• _Prompt_
The answer is a stretch of the material below, returned exactly: the line containing "[363,141,392,156] java ->", the line containing "(301, 209) none", and all lines between.

(Working data begins)

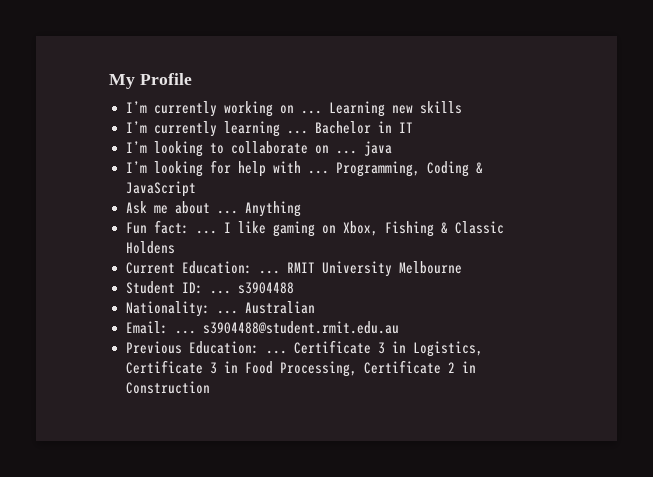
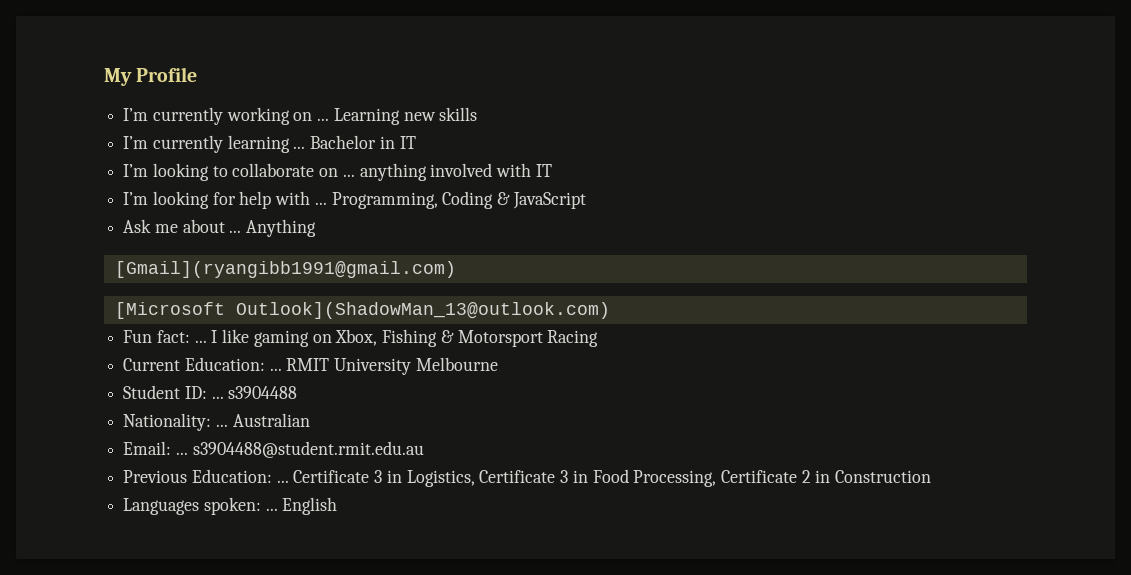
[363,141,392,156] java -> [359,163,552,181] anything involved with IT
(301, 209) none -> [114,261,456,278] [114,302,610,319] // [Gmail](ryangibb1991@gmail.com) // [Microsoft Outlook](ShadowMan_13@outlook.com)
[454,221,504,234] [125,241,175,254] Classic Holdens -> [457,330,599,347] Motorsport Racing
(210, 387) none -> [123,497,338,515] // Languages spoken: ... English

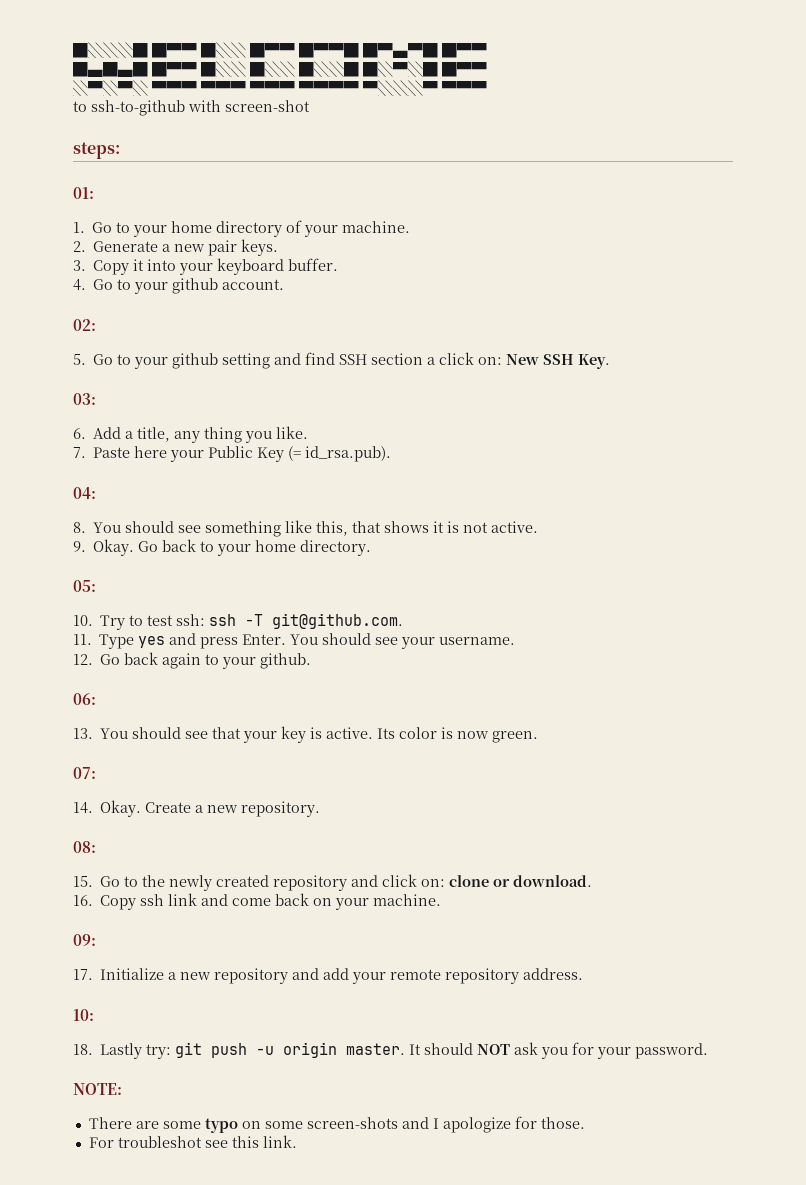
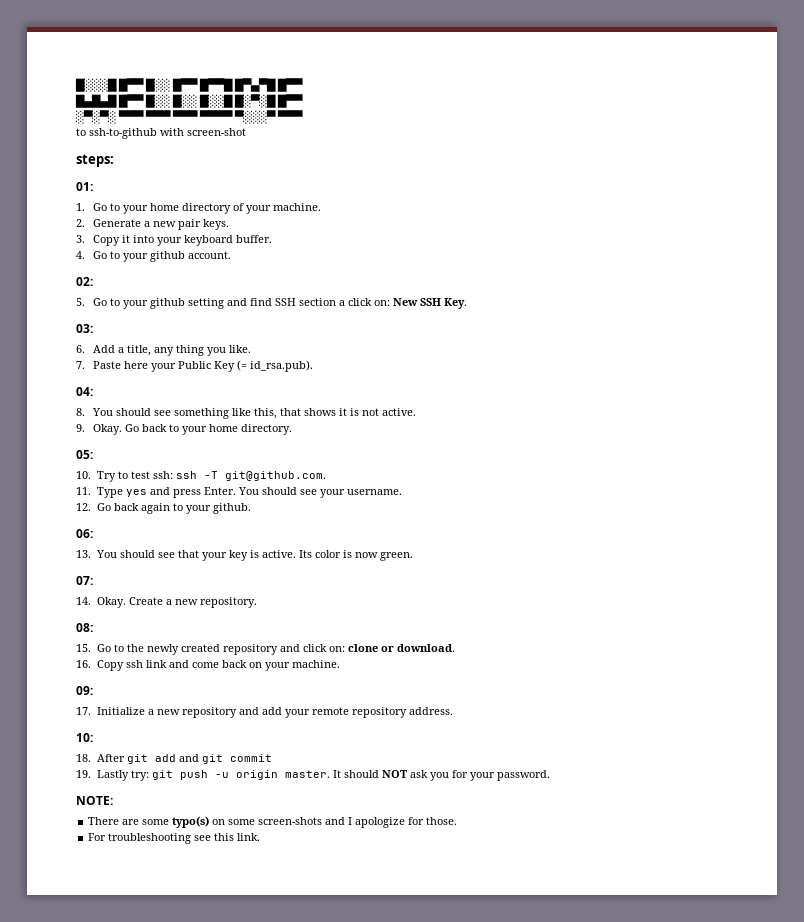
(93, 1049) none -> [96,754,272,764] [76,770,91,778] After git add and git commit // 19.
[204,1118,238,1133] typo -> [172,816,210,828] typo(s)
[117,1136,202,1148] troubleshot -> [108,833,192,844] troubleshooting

(Working data ends)
(Working data begins)

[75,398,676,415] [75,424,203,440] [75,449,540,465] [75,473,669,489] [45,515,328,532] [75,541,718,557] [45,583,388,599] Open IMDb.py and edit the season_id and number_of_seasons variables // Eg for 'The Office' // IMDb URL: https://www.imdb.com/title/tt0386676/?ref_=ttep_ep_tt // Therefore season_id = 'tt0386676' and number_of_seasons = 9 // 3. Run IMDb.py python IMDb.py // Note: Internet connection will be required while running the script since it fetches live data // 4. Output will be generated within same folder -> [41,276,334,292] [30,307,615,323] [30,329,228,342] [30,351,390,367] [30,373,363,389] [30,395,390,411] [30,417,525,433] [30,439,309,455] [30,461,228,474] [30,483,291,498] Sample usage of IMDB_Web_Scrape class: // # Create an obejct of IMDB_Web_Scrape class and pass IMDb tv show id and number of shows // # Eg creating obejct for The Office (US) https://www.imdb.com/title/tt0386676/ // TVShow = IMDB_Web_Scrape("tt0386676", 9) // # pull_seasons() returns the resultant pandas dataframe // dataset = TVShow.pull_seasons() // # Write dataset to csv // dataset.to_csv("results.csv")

(Working data ends)

• _Finished exercise_
[363,141,392,156] java -> [359,163,552,181] anything involved with IT
(301, 209) none -> [114,261,456,278] [114,302,610,319] // [Gmail](ryangibb1991@gmail.com) // [Microsoft Outlook](ShadowMan_13@outlook.com)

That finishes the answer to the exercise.